Task details.
A word-for-word copy of the data, with no images, is the required answer.

-- Opening Marker --

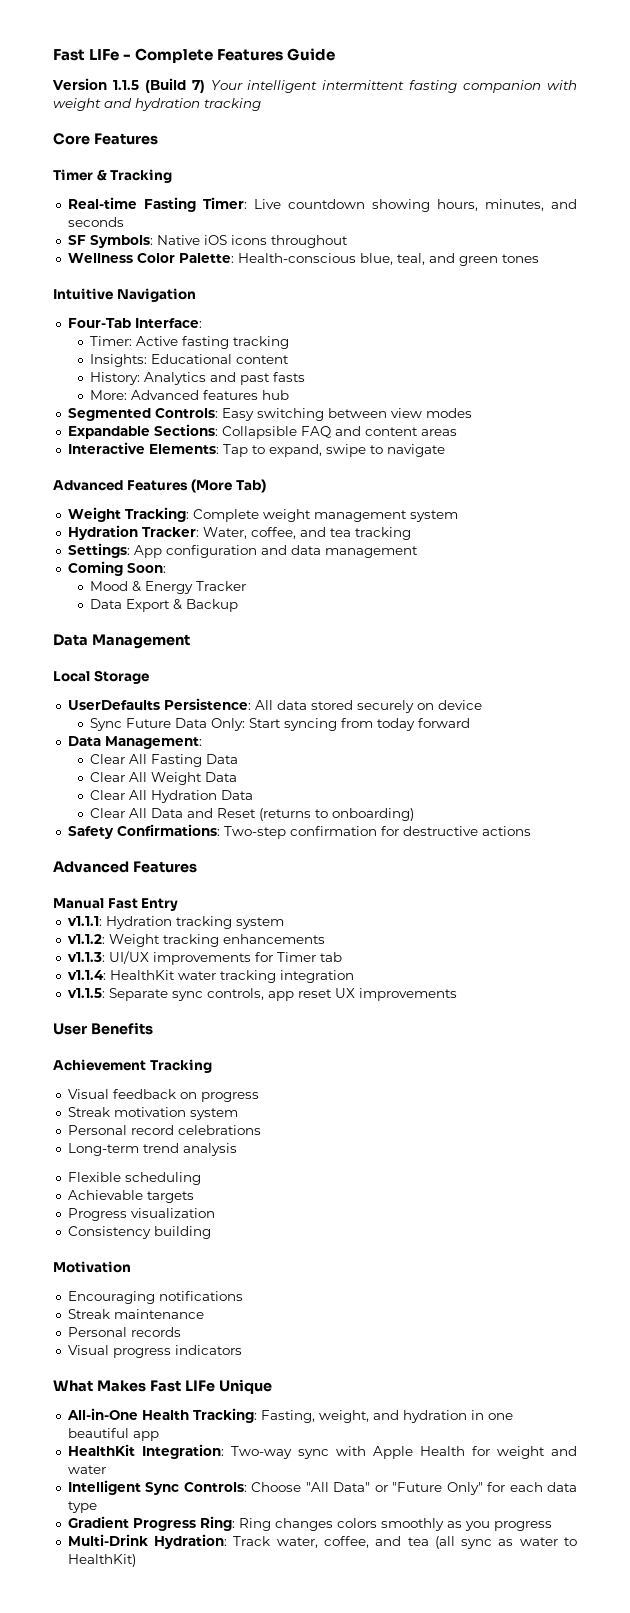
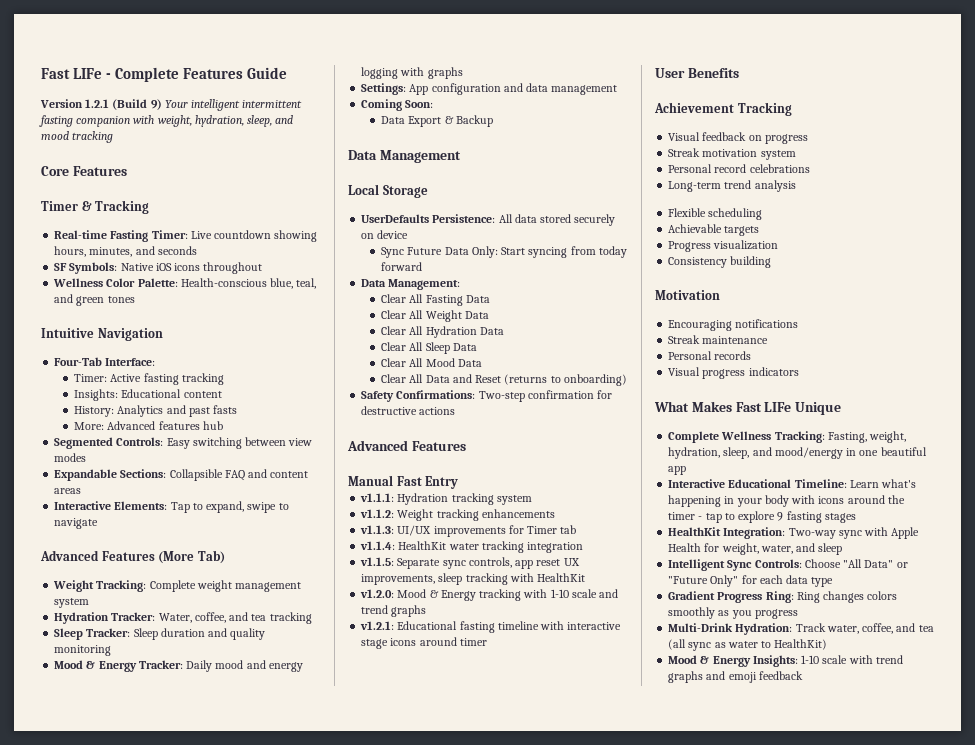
- Version 1.1.5 (Build 7) Your intelligent intermittent fasting companion with weight and hydration tracking
+ Version 1.2.1 (Build 9) Your intelligent intermittent fasting companion with weight, hydration, sleep, and mood tracking
+ Sleep Tracker: Sleep duration and quality monitoring
+ Mood & Energy Tracker: Daily mood and energy logging with graphs
- Mood & Energy Tracker
+ Clear All Sleep Data
+ Clear All Mood Data
- v1.1.5: Separate sync controls, app reset UX improvements
+ v1.1.5: Separate sync controls, app reset UX improvements, sleep tracking with HealthKit
+ v1.2.0: Mood & Energy tracking with 1-10 scale and trend graphs
+ v1.2.1: Educational fasting timeline with interactive stage icons around timer
- All-in-One Health Tracking: Fasting, weight, and hydration in one beautiful app
+ Complete Wellness Tracking: Fasting, weight, hydration, sleep, and mood/energy in one beautiful app
+ Interactive Educational Timeline: Learn what's happening in your body with icons around the timer - tap to explore 9 fasting stages
- HealthKit Integration: Two-way sync with Apple Health for weight and water
+ HealthKit Integration: Two-way sync with Apple Health for weight, water, and sleep
+ Mood & Energy Insights: 1-10 scale with trend graphs and emoji feedback

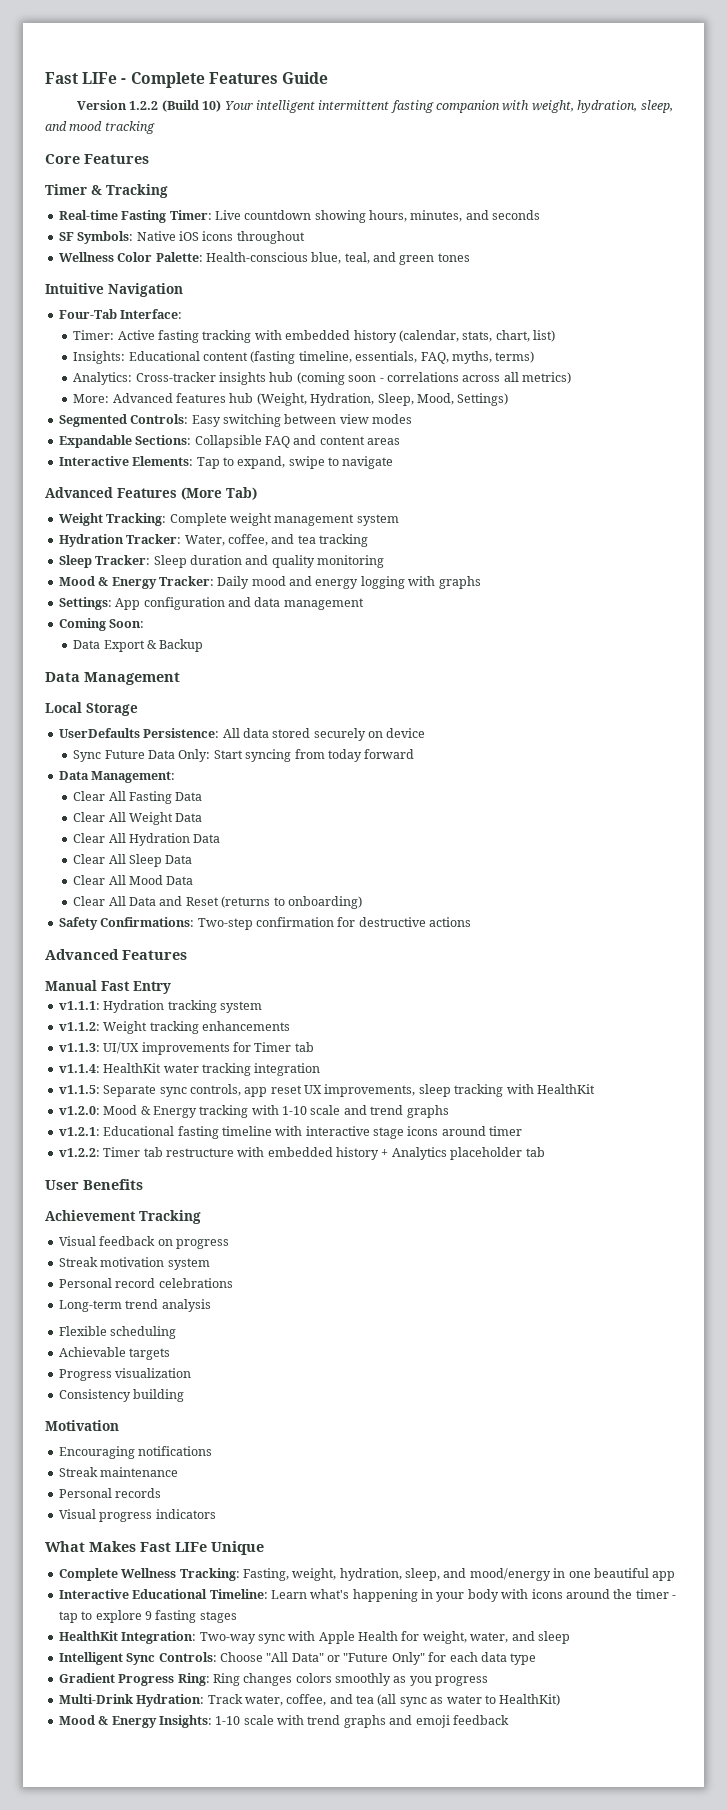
- Version 1.2.1 (Build 9) Your intelligent intermittent fasting companion with weight, hydration, sleep, and mood tracking
+ Version 1.2.2 (Build 10) Your intelligent intermittent fasting companion with weight, hydration, sleep, and mood tracking
- Timer: Active fasting tracking
- Insights: Educational content
- History: Analytics and past fasts
+ Timer: Active fasting tracking with embedded history (calendar, stats, chart, list)
+ Insights: Educational content (fasting timeline, essentials, FAQ, myths, terms)
+ Analytics: Cross-tracker insights hub (coming soon - correlations across all metrics)
- More: Advanced features hub
+ More: Advanced features hub (Weight, Hydration, Sleep, Mood, Settings)
+ v1.2.2: Timer tab restructure with embedded history + Analytics placeholder tab

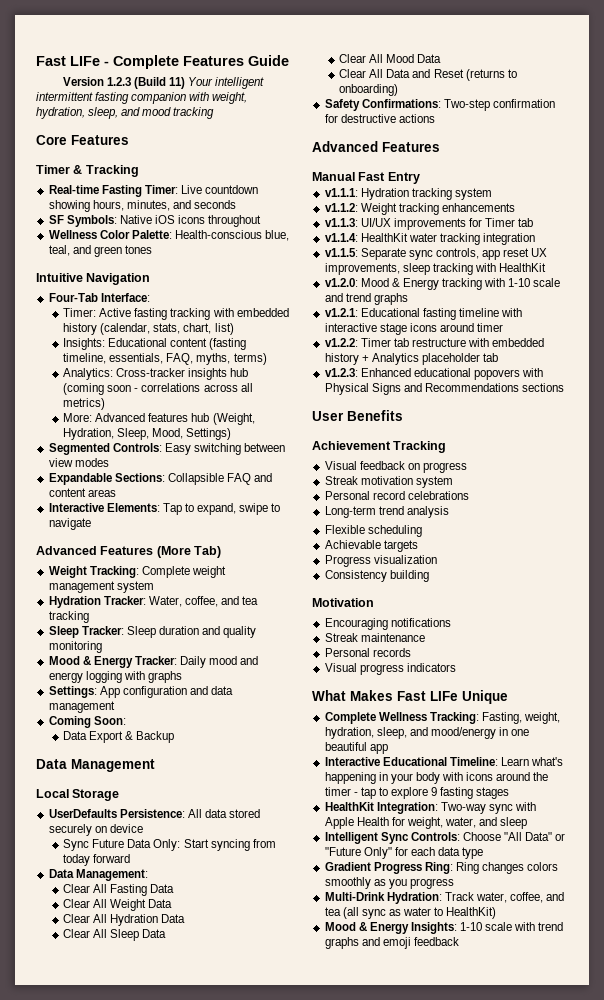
- Version 1.2.2 (Build 10) Your intelligent intermittent fasting companion with weight, hydration, sleep, and mood tracking
+ Version 1.2.3 (Build 11) Your intelligent intermittent fasting companion with weight, hydration, sleep, and mood tracking
+ v1.2.3: Enhanced educational popovers with Physical Signs and Recommendations sections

-- Closing Marker --

Task response.
- Version 1.1.5 (Build 7) Your intelligent intermittent fasting companion with weight and hydration tracking
+ Version 1.2.1 (Build 9) Your intelligent intermittent fasting companion with weight, hydration, sleep, and mood tracking
+ Sleep Tracker: Sleep duration and quality monitoring
+ Mood & Energy Tracker: Daily mood and energy logging with graphs
- Mood & Energy Tracker
+ Clear All Sleep Data
+ Clear All Mood Data
- v1.1.5: Separate sync controls, app reset UX improvements
+ v1.1.5: Separate sync controls, app reset UX improvements, sleep tracking with HealthKit
+ v1.2.0: Mood & Energy tracking with 1-10 scale and trend graphs
+ v1.2.1: Educational fasting timeline with interactive stage icons around timer
- All-in-One Health Tracking: Fasting, weight, and hydration in one beautiful app
+ Complete Wellness Tracking: Fasting, weight, hydration, sleep, and mood/energy in one beautiful app
+ Interactive Educational Timeline: Learn what's happening in your body with icons around the timer - tap to explore 9 fasting stages
- HealthKit Integration: Two-way sync with Apple Health for weight and water
+ HealthKit Integration: Two-way sync with Apple Health for weight, water, and sleep
+ Mood & Energy Insights: 1-10 scale with trend graphs and emoji feedback

- Version 1.2.1 (Build 9) Your intelligent intermittent fasting companion with weight, hydration, sleep, and mood tracking
+ Version 1.2.2 (Build 10) Your intelligent intermittent fasting companion with weight, hydration, sleep, and mood tracking
- Timer: Active fasting tracking
- Insights: Educational content
- History: Analytics and past fasts
+ Timer: Active fasting tracking with embedded history (calendar, stats, chart, list)
+ Insights: Educational content (fasting timeline, essentials, FAQ, myths, terms)
+ Analytics: Cross-tracker insights hub (coming soon - correlations across all metrics)
- More: Advanced features hub
+ More: Advanced features hub (Weight, Hydration, Sleep, Mood, Settings)
+ v1.2.2: Timer tab restructure with embedded history + Analytics placeholder tab

- Version 1.2.2 (Build 10) Your intelligent intermittent fasting companion with weight, hydration, sleep, and mood tracking
+ Version 1.2.3 (Build 11) Your intelligent intermittent fasting companion with weight, hydration, sleep, and mood tracking
+ v1.2.3: Enhanced educational popovers with Physical Signs and Recommendations sections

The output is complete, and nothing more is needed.